--- Dataset extract Enclosed Below ---
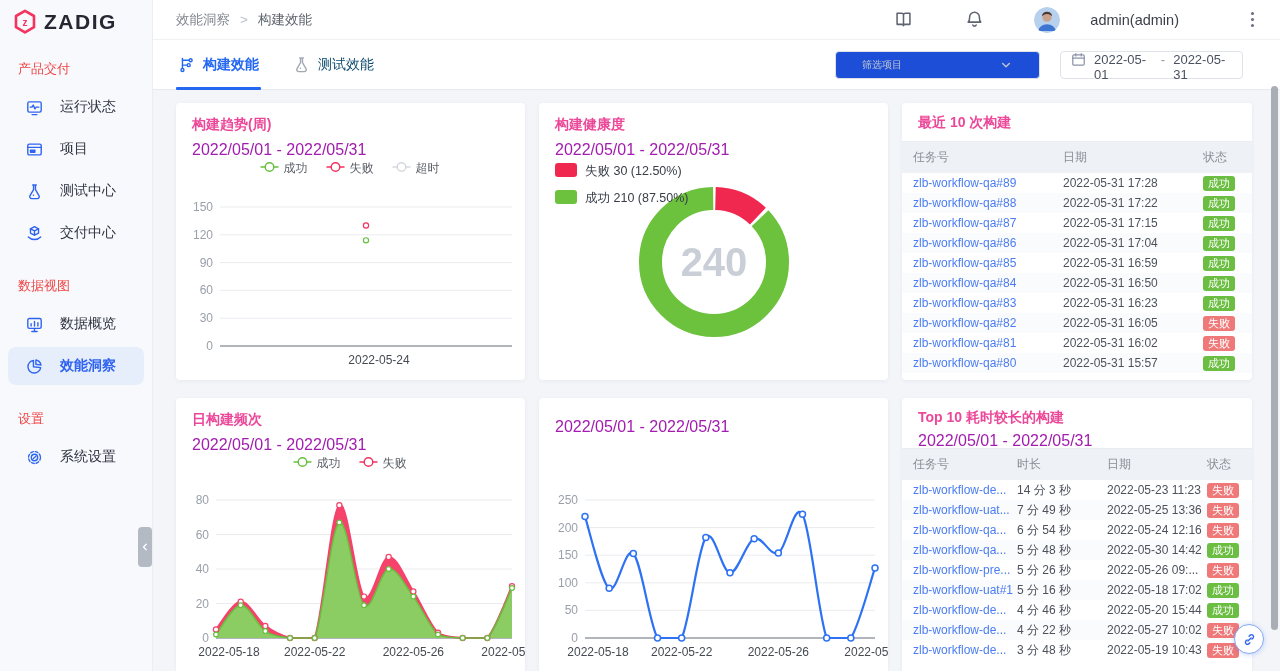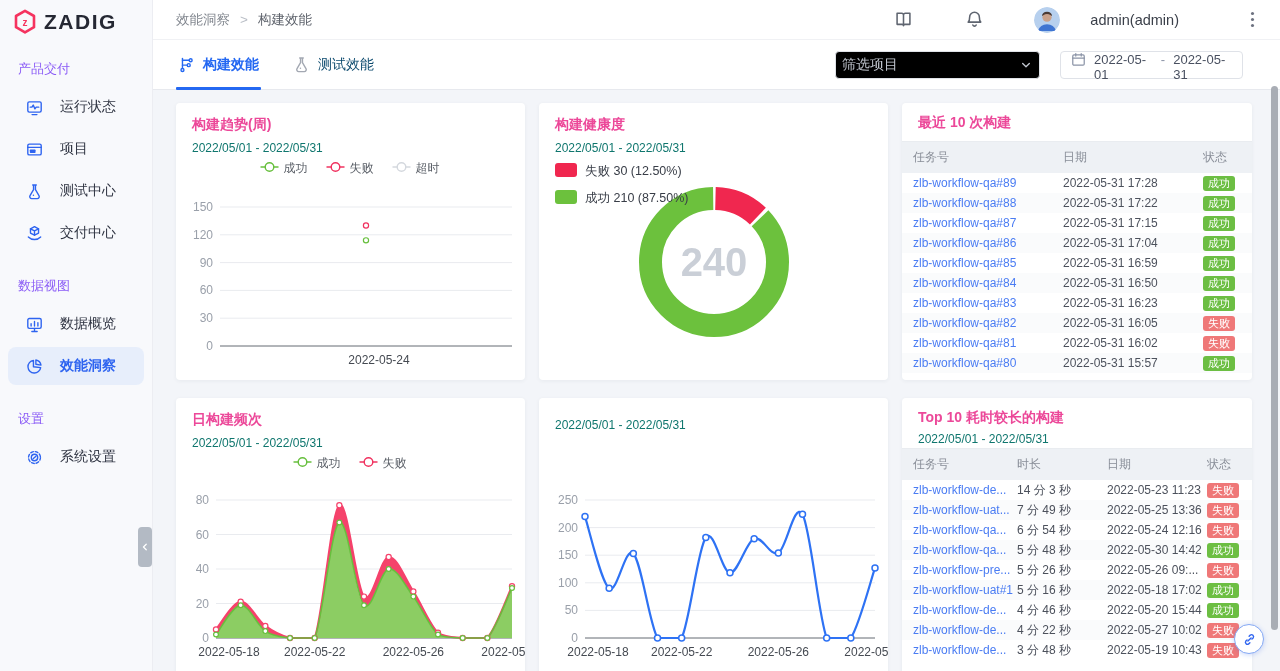"产品交付" .nav-section-label { color: #8b5cf6 -> #ef4444 }
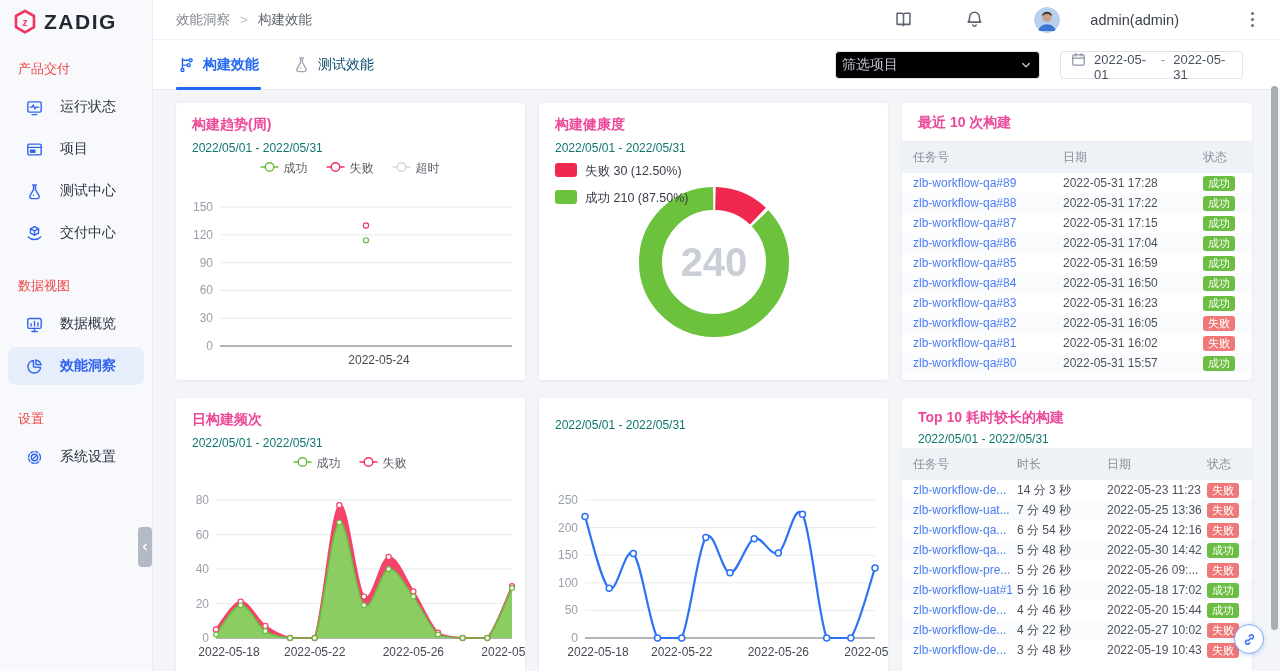"筛选项目" .select-box { background: #000000 -> #1d4ed8; font-size: 14px -> 10px; padding: 0 6px -> 0 26px }
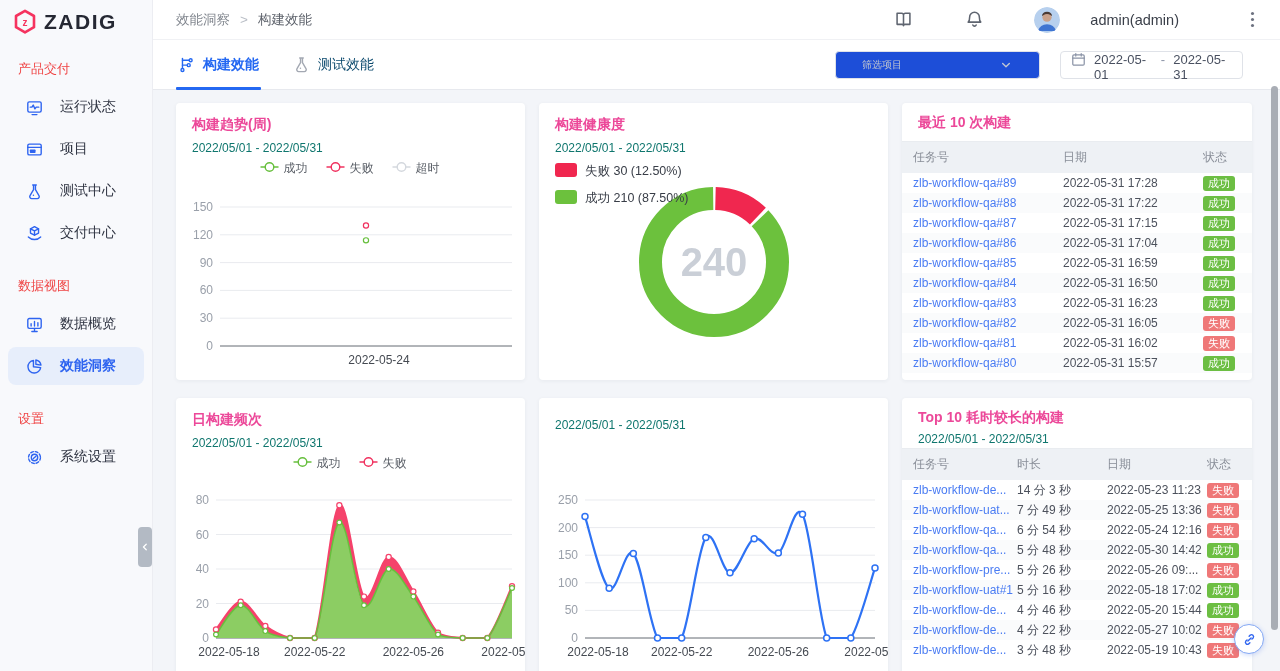"2022/05/01 - 2022/05/31" .card-sub { color: #0f766e -> #a21caf; font-size: 12px -> 16px }
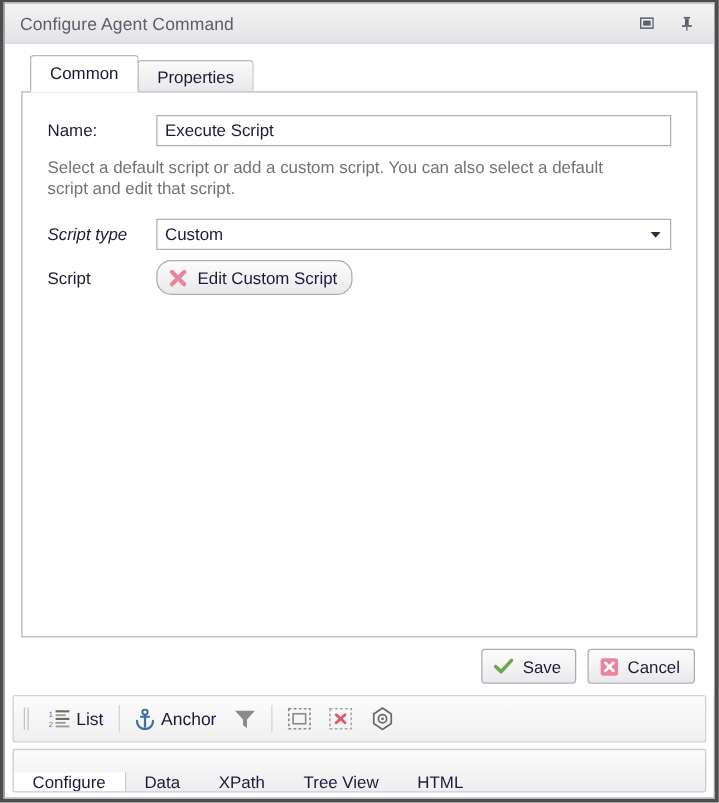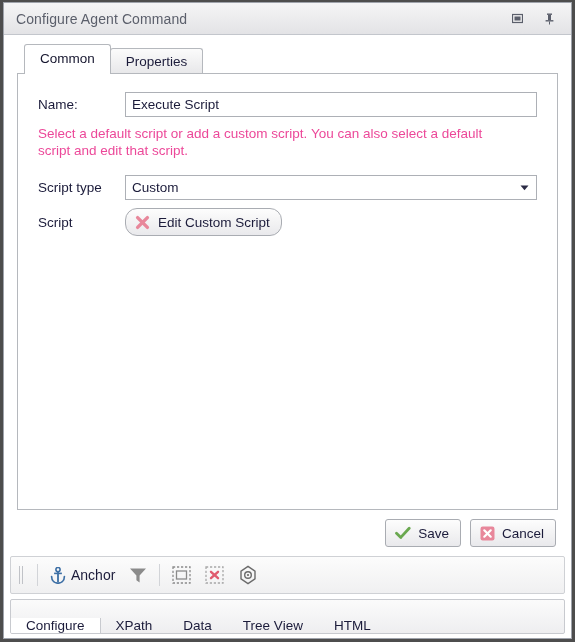"Select a default script or" .helptext { color: #ec4899 -> #737373 }
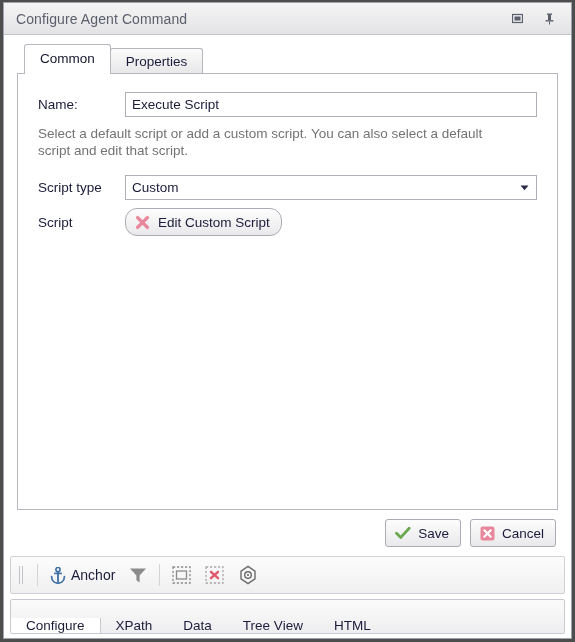"Script type" .label-stype { font-style: none -> italic }
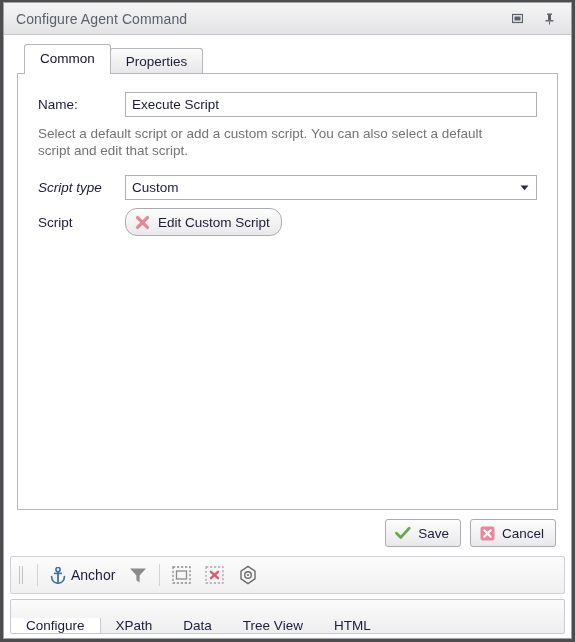"List" span.tbar-item { html: none -> <span> <span> <svg> <text>1</text> <text>2</text> <rect></rect> <rect></rect> <rect></rect> <rect></rect> <rect></rect> </svg> </span> <span>List</span> </span> }
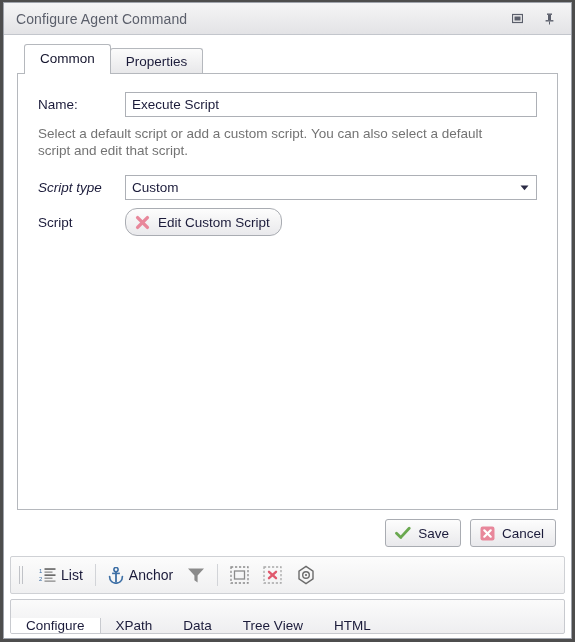"XPath" div.btab { order: before "Data" -> after "Data" }
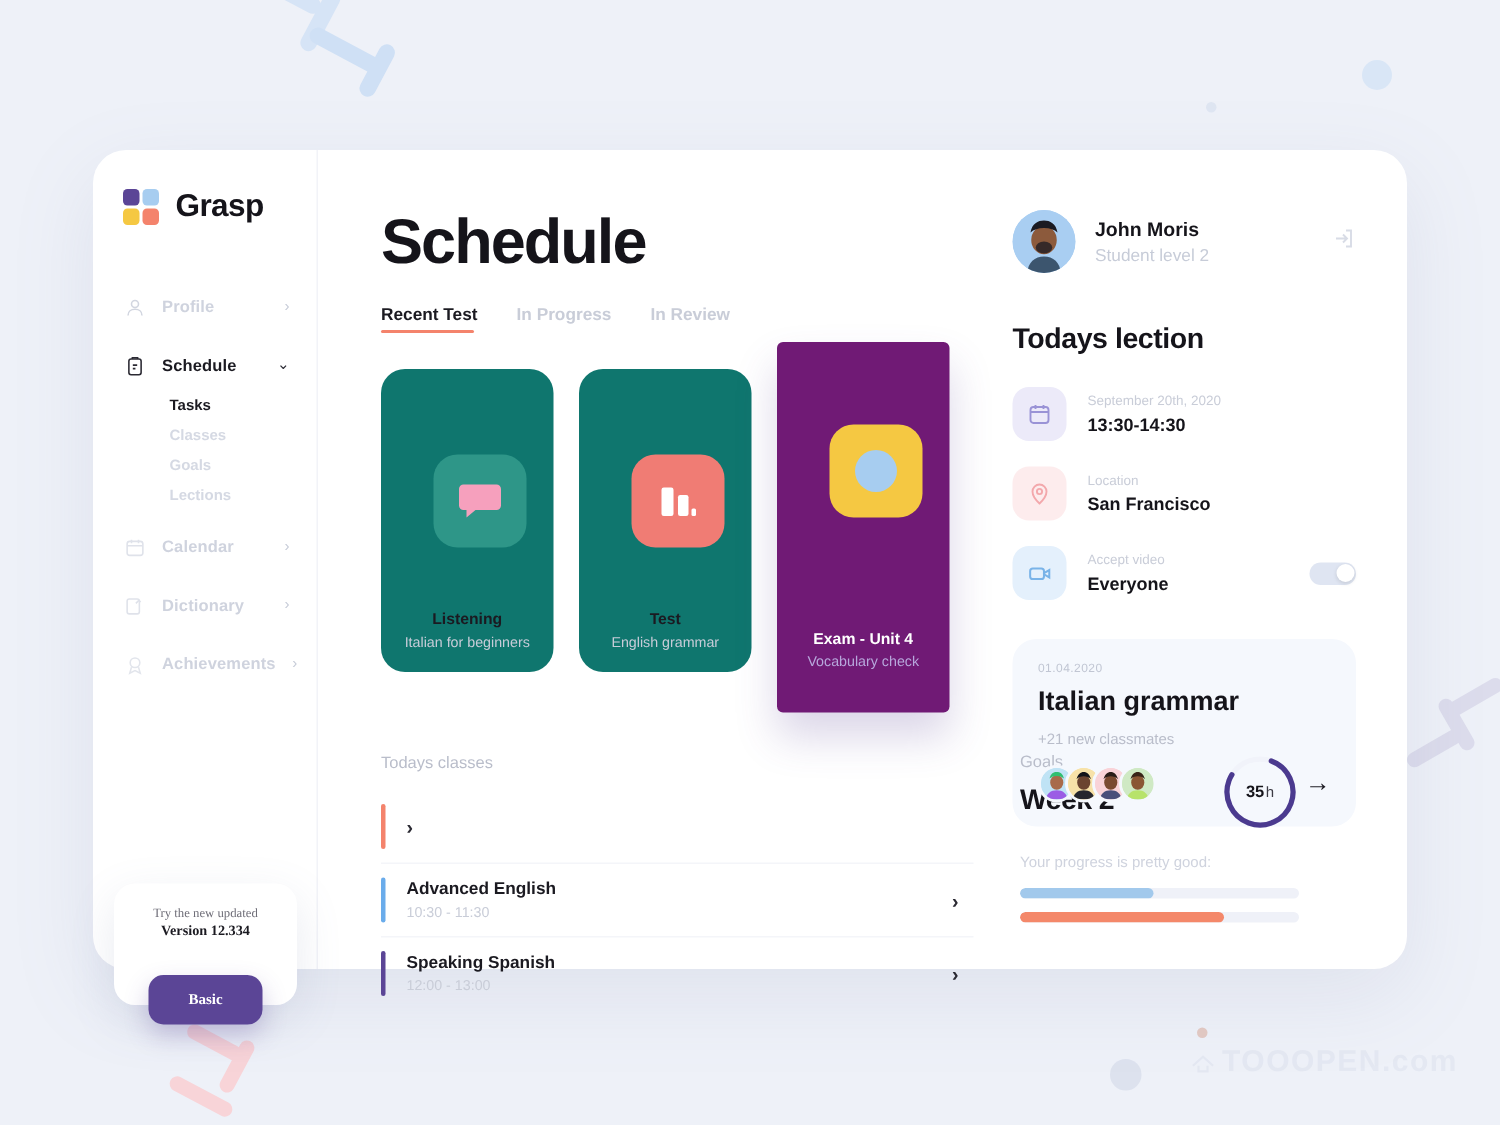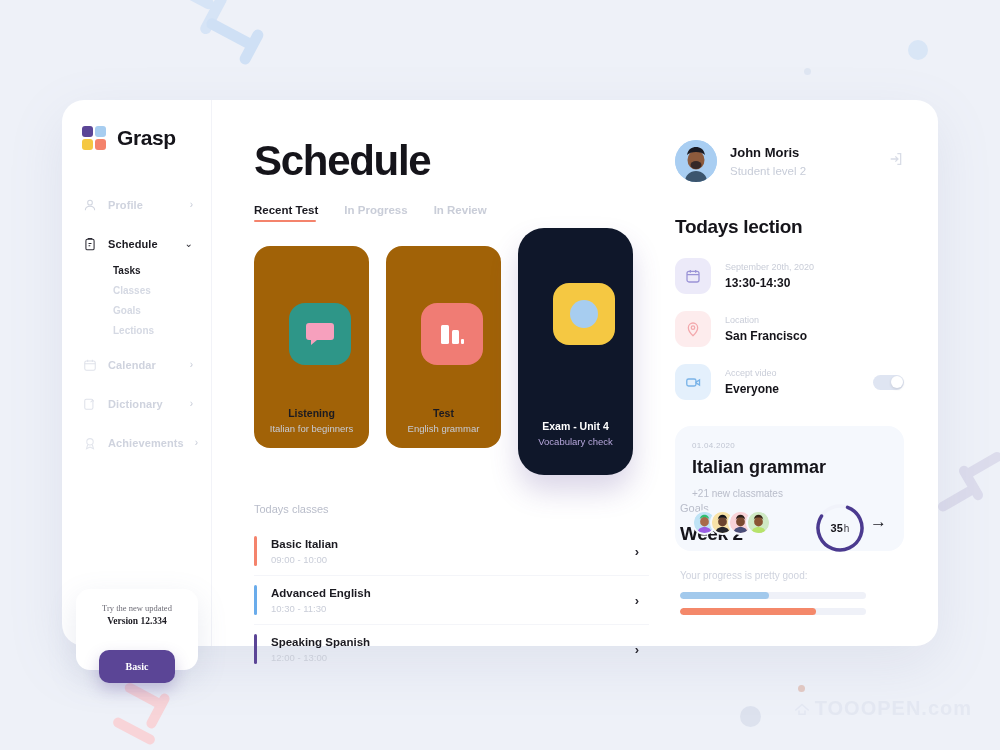"Listening" .card { background: #a16207 -> #0f766e }
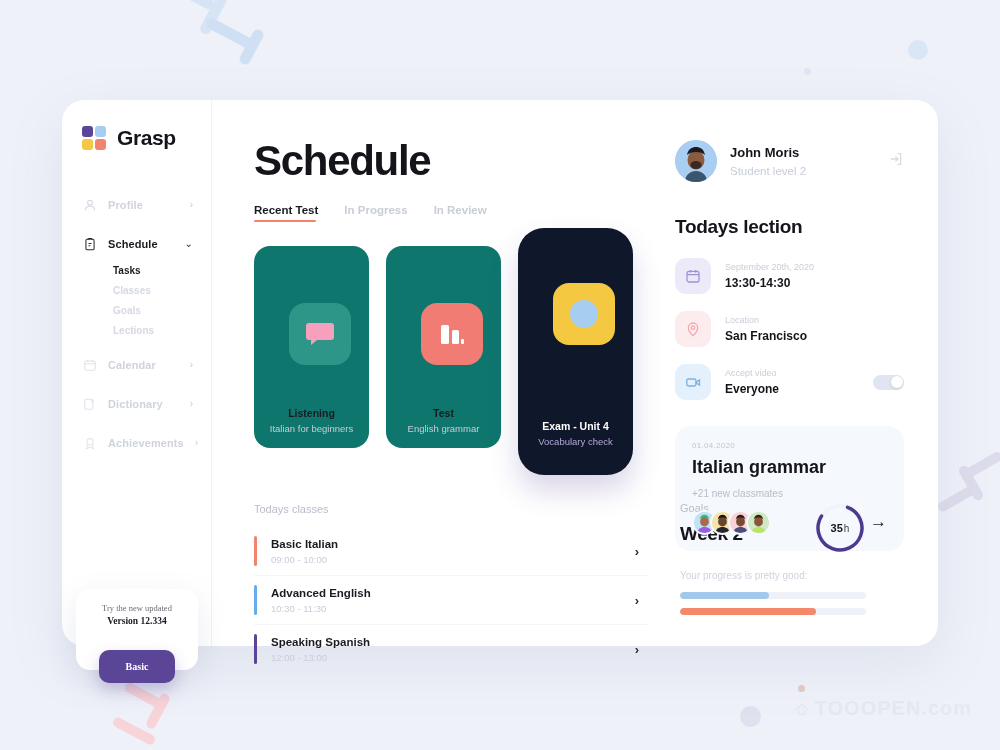"Exam - Unit 4" .card.featured { background: #0f172a -> #701a75; border-radius: 26px -> 4px }
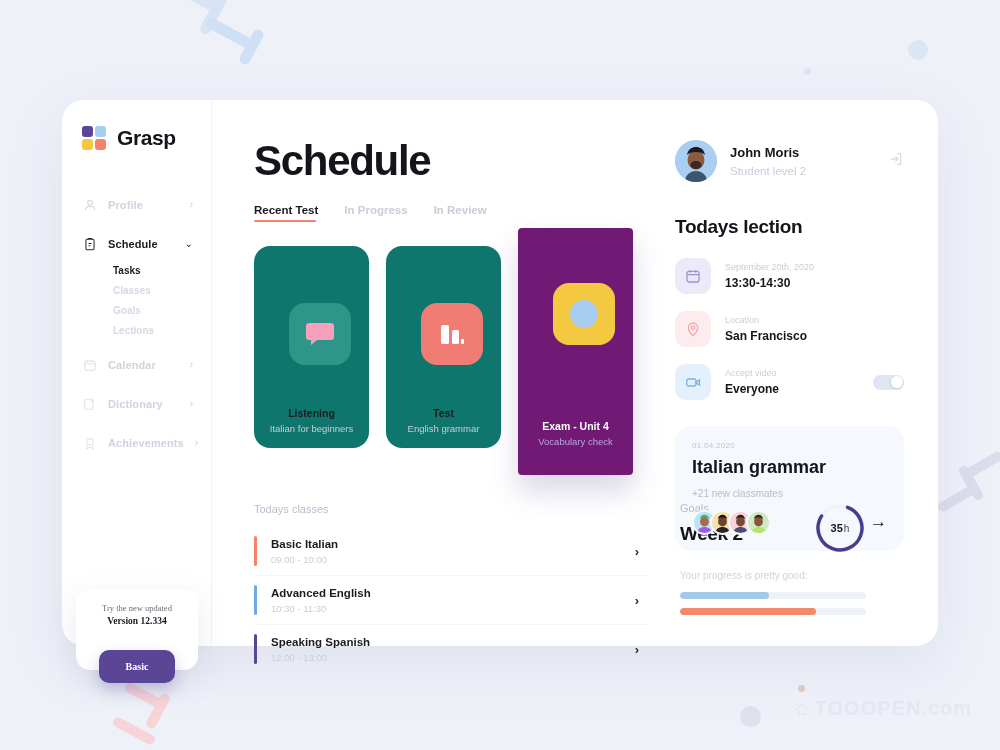"Basic Italian" span.class-text { html: <span> <span>Basic Italian</span> <span>09:00 - 10:00</span> </span> -> none }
--- End of Enclosed Dataset extract ---
◆ What you have to do: The required output consists only of the lines from the one containing "html: none ->" to the last line of the material, reproduced exactly, pictures excluded.

◆ Exercise output:
"List" span.tbar-item { html: none -> <span> <span> <svg> <text>1</text> <text>2</text> <rect></rect> <rect></rect> <rect></rect> <rect></rect> <rect></rect> </svg> </span> <span>List</span> </span> }
"XPath" div.btab { order: before "Data" -> after "Data" }
"Listening" .card { background: #a16207 -> #0f766e }
"Exam - Unit 4" .card.featured { background: #0f172a -> #701a75; border-radius: 26px -> 4px }
"Basic Italian" span.class-text { html: <span> <span>Basic Italian</span> <span>09:00 - 10:00</span> </span> -> none }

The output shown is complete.